For batching plants, there are many listed in the various equipment resellers. They usually have almost any kind of plant for the number of bins you need, capacities of bins, number of silos for cement and pozzolanics plus the automatic batching system and a mixer(s). For a starter with no specifications, getting a used plant is a good way to learn. If you are making normal wet cast concrete, adsolutely accurate batching and mixing is not as necessary as for a zero slump concrete mix where everything gets more sophisticated.


----------



## cairnstone (Oct 26, 2008)

I think you would first need to talk to your bank or someone to figure out what market you want to be in. As to me you are looking at a 10-15 million dollar investment. Are you going to be doing sewer, structural beams, or landscape pieces

You have only 2 choices for material supplers Laffage or Hedlieburg. 

Do you have a contract for a retaining wall block or a patented design for a new sytem


----------



## Tscarborough (Feb 25, 2006)

If you would like to make a small fortune in the concrete batching/precast business, it is simple: Start with a large fortune.


----------



## Nick46 (May 28, 2011)

I need Max 20 cubic yards of concrete per day for filling my forms (retaining wall blocks) . I need a small batching plant + Forms (not a big investment)

Answer: I am going to sign a contract with Redi-Rock.

Do you have any idea about a small batching plant?
Thanks in advance


----------



## cairnstone (Oct 26, 2008)

contact precast org or head to woc


----------



## concretemasonry (Dec 1, 2006)

For only 20 yards a day, consider buying ready-mix deliverd to you at first if you can schedule the casting to fit in with the minimum load sizes.

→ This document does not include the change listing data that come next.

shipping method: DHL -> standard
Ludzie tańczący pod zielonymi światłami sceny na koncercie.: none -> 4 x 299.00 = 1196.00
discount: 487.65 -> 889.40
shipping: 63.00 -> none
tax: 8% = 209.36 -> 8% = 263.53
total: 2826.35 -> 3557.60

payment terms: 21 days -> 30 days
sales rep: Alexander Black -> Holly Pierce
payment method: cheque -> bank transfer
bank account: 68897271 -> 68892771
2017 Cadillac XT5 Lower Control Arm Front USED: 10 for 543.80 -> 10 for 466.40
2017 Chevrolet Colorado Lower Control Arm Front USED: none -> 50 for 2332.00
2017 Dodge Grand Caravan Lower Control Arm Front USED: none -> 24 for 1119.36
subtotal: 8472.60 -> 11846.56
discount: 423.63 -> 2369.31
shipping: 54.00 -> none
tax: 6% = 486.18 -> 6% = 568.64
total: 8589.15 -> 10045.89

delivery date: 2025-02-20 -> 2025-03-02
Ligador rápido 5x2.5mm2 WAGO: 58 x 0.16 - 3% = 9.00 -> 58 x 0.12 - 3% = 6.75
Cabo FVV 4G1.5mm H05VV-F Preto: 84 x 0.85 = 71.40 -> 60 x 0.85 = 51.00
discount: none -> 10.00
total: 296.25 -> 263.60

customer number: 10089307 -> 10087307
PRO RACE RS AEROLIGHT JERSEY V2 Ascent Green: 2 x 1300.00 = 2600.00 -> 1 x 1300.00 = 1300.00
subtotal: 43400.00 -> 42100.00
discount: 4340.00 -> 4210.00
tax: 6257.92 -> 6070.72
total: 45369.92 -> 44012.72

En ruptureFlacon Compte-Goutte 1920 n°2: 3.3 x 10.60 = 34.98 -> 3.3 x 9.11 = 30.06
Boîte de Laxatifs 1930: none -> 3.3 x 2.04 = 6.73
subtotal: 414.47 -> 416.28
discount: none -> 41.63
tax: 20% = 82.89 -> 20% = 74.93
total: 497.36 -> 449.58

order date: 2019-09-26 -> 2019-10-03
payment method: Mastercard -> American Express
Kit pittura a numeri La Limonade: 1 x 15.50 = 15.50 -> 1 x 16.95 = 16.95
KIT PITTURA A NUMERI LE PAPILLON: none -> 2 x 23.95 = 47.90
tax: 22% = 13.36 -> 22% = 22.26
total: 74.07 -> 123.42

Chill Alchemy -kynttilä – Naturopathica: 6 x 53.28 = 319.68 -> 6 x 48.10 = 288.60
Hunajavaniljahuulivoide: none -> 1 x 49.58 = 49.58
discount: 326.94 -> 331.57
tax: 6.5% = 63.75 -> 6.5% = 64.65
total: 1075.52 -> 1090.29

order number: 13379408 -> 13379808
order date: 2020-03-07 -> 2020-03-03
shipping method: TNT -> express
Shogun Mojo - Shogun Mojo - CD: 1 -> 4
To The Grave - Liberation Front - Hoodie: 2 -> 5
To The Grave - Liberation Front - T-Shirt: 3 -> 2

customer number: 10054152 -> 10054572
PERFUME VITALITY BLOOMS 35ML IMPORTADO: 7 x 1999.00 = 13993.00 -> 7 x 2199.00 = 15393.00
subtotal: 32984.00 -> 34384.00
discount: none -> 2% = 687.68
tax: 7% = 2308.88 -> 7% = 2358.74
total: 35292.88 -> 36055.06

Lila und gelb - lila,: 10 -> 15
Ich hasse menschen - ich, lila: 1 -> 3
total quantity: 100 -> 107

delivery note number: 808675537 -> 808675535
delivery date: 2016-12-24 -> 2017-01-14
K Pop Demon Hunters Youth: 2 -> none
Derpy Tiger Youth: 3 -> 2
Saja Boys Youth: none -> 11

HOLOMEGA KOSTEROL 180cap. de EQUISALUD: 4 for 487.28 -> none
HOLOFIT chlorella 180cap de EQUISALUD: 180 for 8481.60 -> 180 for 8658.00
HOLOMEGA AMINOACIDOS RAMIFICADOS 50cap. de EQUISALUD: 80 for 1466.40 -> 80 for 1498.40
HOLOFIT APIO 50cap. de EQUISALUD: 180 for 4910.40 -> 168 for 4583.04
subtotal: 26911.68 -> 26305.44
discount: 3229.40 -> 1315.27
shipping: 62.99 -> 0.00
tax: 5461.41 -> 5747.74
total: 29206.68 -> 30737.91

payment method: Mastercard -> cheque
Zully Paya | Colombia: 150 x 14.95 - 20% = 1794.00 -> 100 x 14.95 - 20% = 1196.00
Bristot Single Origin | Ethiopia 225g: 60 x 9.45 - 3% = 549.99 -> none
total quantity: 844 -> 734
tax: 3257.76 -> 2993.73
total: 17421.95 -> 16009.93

Getting a permit for a concrete batching plant can be time consuming and costly in some areas.

If you can demonstrate a reliable level of use and create a relationship and get preferential prices over a contractor that is highly variable since the delivery is a known cost for the supplier and delivery is a huge cost and investment in equipment.

Check out the local ready-mix suppliers and iniyially avoid any that are your competitors when they make "Mafia" blocks from come-back concrete instead of wasting it.


----------